Гарольд кончает уверением, что не скажет прекрасной девушке о причинах своих мук — она не должна увидеть ад, таящийся в его душе[41]
.В этих стансах господствует настроение, похожее на настроение «Прощальной песни», тоже подаренной Байроном своему герою. Но они лишены ее поэтической нежности, чувства сожаления о близких.
Таким образом, герой Байрона охарактеризован прямо — в немногих строфах — и косвенно — через приписанные ему стихи. В остальном же поэт вспоминает о нем довольно редко, либо для того, чтобы сказать, что он «проследовал далее» (I, 30, 45), либо для того, чтобы возвестить конец первой главы о его похождениях (I, 93).
На всем протяжении поэмы читатель слышит самого Байрона. Задумав описательное классицистическое произведение в духе Томсона, Битти, Гольдсмита, Сэмюэля Джонсона (первых двух Байрон прямо называет), он создал некие «Сентиментальное путешествие», в котором объективно-описательное начало полностью подчинено лирическому.
Новизна «Чайльд-Гарольда» проявилась прежде всего в новизне содержания — в шпроте взгляда: войны, революции, борьба за свободу, бедность народов, тирания правительств — все это подвергается суду молодого автора. Обаяние поэмы заключалось в том, что энергия чувства прорывалась в отвлеченные размышления, превращая их в страстные излияния личных эмоций.
Способность воспринимать проблемы человечества как собственное переживание и ощущать себя как частицу мирового целого есть та способность Байрона, которая пленила читателей всех цивилизованных стран. Именно она — и притом в высшей степени — выразила общеромантическое мироощущение, в котором лиризм был определяющей силой.
В «Чайльд-Гарольде» не много прямых выражений авторского «я», т. е. лирических отступлений в строгом смысле слова, когда автор говорит от собственного имени.

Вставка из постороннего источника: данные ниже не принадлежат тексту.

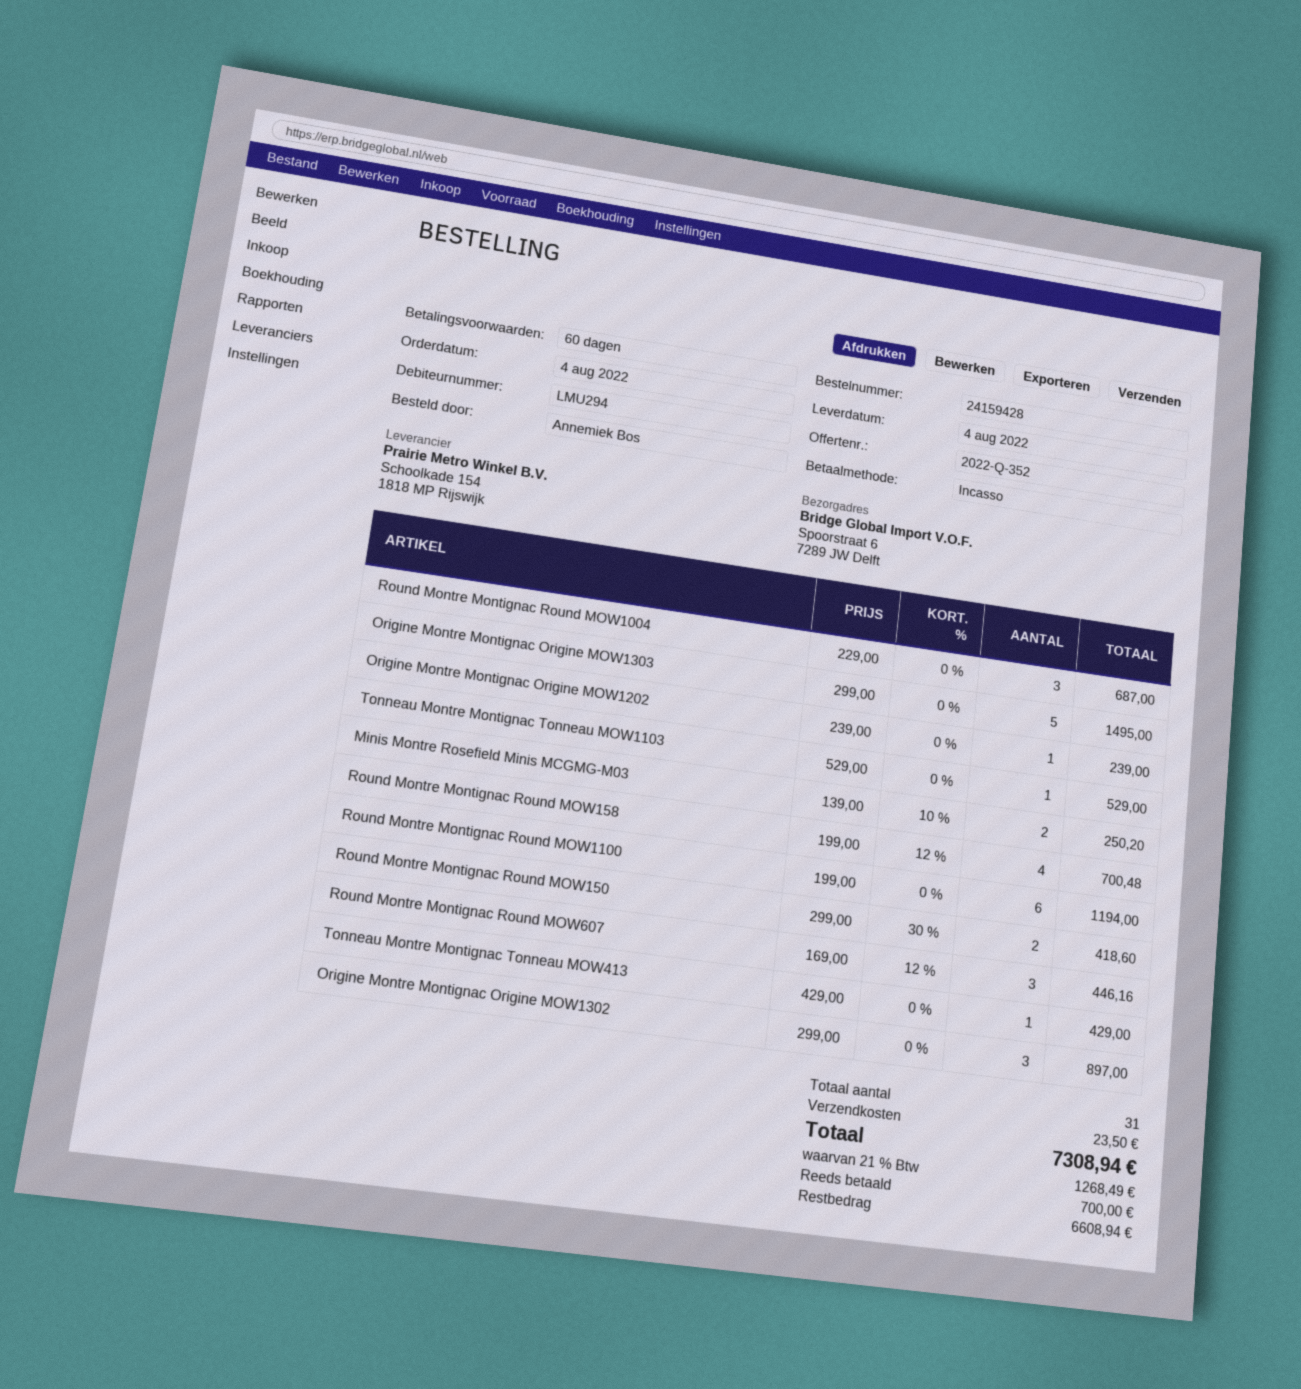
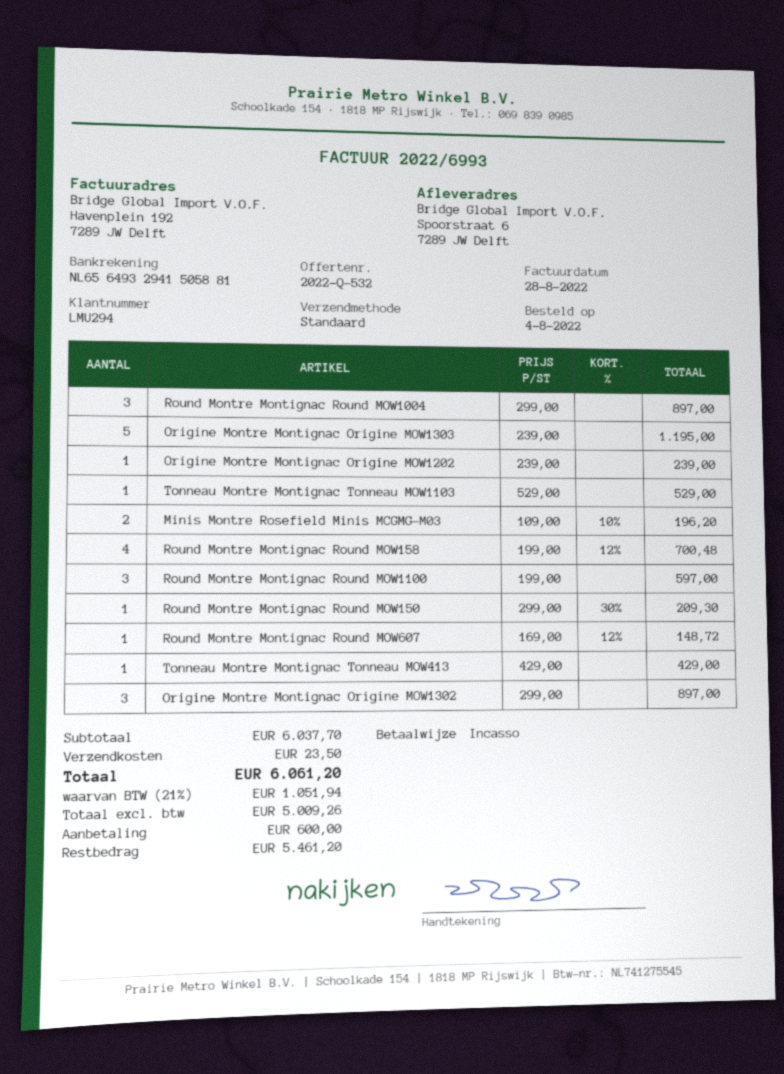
quote number: 2022-Q-352 -> 2022-Q-532
Round Montre Montignac Round MOW1004: 3 x 229.00 = 687.00 -> 3 x 299.00 = 897.00
Origine Montre Montignac Origine MOW1303: 5 x 299.00 = 1495.00 -> 5 x 239.00 = 1195.00
Minis Montre Rosefield Minis MCGMG-M03: 2 x 139.00 - 10% = 250.20 -> 2 x 109.00 - 10% = 196.20
Round Montre Montignac Round MOW1100: 6 x 199.00 = 1194.00 -> 3 x 199.00 = 597.00
Round Montre Montignac Round MOW150: 2 x 299.00 - 30% = 418.60 -> 1 x 299.00 - 30% = 209.30
Round Montre Montignac Round MOW607: 3 x 169.00 - 12% = 446.16 -> 1 x 169.00 - 12% = 148.72
tax: 21% = 1268.49 -> 21% = 1051.94
total: 7308.94 -> 6061.20
deposit: 700.00 -> 600.00
balance: 6608.94 -> 5461.20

Одно из них (строфа 1) вводит поэму и сообщает о странствиях поэта у подножия Парнаса; второе (40–42) представляет воззвание к Парнасу и обитательницам его, музам; третье (91–92) оплакивает умершего друга. Все они бесцветны, формальны и мало характеризуют Байрона.
Раскрывается он по-настоящему только в описаниях увиденного им — в Португалии, Испании, Албании, Греции. На все ложится отпечаток личности поэта. Он проявляет себя и в радости — когда взирает на то, как щедро небо одарило удивительную землю Португалии, ее плодородные долины и благовонные фруктовые рощи, — и в печали, когда пишет о нечестивой руке, осквернившей мирные поля, и призывает на нее гнев Всевышнего (15). Вслед за Руссо Байрон с горечью противопоставляет величие природы — неприступных скал и глубоких расщелин, нежной лазури океана (19) — бессмысленной жестокости человека: разве не он усеял развалинами склоны гор и берега рек (22–23)?
Каждое слово поэмы полно лирической выразительности; чувства поэта легко угадываются в ярко эмоциональной окраске его рассказа. Кто бы ни вступил в Лиссабон, пишет он, будет «безутешно» бродить по его запущенным грязным улицам, среди оборванных, нищих жителей (17). Заметим сразу, что детали, которые здесь сообщает Байрон, конкретны и «низменны» и противоречат классицистической возвышенной абстрактности — не менее чем противоречит классицизму сам герой.
Еще яснее раскрывается поэт в негодовании по поводу вторжения наполеоновских полчищ в прекрасную Испанию и восторге перед мужеством вчерашних пастухов, сегодня ставших воинами, в призывах к доблести и сопротивлению, в плаче о мертвых — и проклятии монархам, навлекающим на человечество мерзости войны.
Горячность и благородство в возмущении, сострадании, в хвале храбрым и поддержке слабых, в отвращении к насилию и поруганию личности сквозят в каждой строфе «Чайльд-Гарольда». Именно напряженность лирического чувства, пронизывающего повесть о событиях и фактах, характеризует автора поэмы и определяет ее воздействие на читателей.
Эмоциональное воздействие автора создается как характером высказываемых им чувств, так и особенностями их выражения. Вопросы, восклицания, прямые обращения к читателю, к его способности сопереживания (23, 24), взволнованные возгласы («О Боже!», «Но чу!», «Узри» — 15, 18, 24), резкие контрасты, например жестокого богатства и кроткого мира (22), складываются в страстный монолог, призывающий всех сосредоточиться на событиях мирового значения, на героике борьбы и страдания. Даже простое перечисление деталей пейзажа превращается в стремительный поток, увлекающий за собою читателя бы строй сменой впечатлений. Так появляются страшные скалы, седые деревья, мохнатая крутизна, палящие небеса, плачущие бессолнечные травы, лазурь безмятежной глубины, оранжевые краски, воды, которые бросаются со скалы в долину. Все это сливается в могучее зрелище (19).